Ive always had an off feeling about captain d cause it always felt like he wasnt teaching people about VFX he was teaching it in *his* way and any other way is wrong. I remember he showed a video that had VFX in it and one of the comments of the original video thought it was done in a specific way and captain d got real pissed off at them for being wrong. He views art as if its boolean and theres right and wrong ways with art
This outro was the best one yet, next should be even longet
No idea anyone will ever see this as there’s already so many comments. But I’d like to think D’s argument really hinges on his final point. That people with art styles he’s mentioning are somewhat “derivative” then go on to sue other people who they feel are making things “derivative” of their art. As in, according to the artist, fine when they (David Koons) make something that takes influence from another person’s art. But if someone takes influence from David Koons’ art then David will sue them. And that’s inherently unfair, when according to D, the initial art being created isn’t all that original to begin with.
The only person that Captain claims is protective of their IP is romero britto, who does not make obviously derivative work. he just kinda says it in the same sentence as "jeff koons has been criticized for stealing others' work" to make it sound connected.

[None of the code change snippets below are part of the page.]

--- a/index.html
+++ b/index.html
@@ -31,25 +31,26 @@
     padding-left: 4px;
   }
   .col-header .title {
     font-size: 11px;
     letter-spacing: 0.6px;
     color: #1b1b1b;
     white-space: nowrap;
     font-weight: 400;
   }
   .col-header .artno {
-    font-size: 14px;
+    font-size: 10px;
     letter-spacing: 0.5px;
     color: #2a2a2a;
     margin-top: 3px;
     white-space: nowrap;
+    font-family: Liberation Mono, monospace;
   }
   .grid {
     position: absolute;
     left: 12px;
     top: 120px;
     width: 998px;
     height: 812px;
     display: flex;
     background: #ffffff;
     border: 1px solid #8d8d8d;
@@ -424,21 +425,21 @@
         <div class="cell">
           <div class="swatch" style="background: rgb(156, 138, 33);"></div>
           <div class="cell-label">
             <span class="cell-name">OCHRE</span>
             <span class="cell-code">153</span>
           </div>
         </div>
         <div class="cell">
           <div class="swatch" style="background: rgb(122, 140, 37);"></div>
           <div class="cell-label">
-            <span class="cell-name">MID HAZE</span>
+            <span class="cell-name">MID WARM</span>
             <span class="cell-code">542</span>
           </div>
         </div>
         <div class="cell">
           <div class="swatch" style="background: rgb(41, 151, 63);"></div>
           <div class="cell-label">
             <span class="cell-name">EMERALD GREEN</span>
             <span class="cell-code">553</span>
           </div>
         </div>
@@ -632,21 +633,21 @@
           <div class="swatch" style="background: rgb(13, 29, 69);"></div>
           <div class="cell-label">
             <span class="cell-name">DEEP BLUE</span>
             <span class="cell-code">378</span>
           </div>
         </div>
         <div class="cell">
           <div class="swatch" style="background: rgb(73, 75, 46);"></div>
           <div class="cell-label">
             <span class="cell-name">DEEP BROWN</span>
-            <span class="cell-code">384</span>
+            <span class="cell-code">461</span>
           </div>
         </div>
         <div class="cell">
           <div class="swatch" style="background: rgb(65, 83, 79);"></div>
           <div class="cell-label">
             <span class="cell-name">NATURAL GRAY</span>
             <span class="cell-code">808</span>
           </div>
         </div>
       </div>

Oh, I’m actually not to familiar with Koons or the Instagram guy so I was assuming they were included in that. In that case yeah he’s completely lost me as well then lol
despite knowing the name of this channel I misread it as Puppygenic Triangle this time somehow
can't put any more relevant thoughts into words right now though so that's the comment
I swear it's the fate of skeptic channels to end up "debunking" intangibles because they've run out of content and their audience is getting restless.
I just stumbled across the previous video and this one, why is a mario cam here
She made a couple short videos criticizing that scene from the Mario film. There's no other context, it's tomfoolery.
The definition of what is art will always be contested, and while i disagree that art is characterized by work hours i agree that i wouldn't consider something that is mass produced primarily to be sold for profit art (i quite like Britto's art, and he used to be a piece of national pride for me, but he quickly made his art into a production line). Nor would i consider scaling up someone else's work art.
Can the spinning Captain D return in future videos please.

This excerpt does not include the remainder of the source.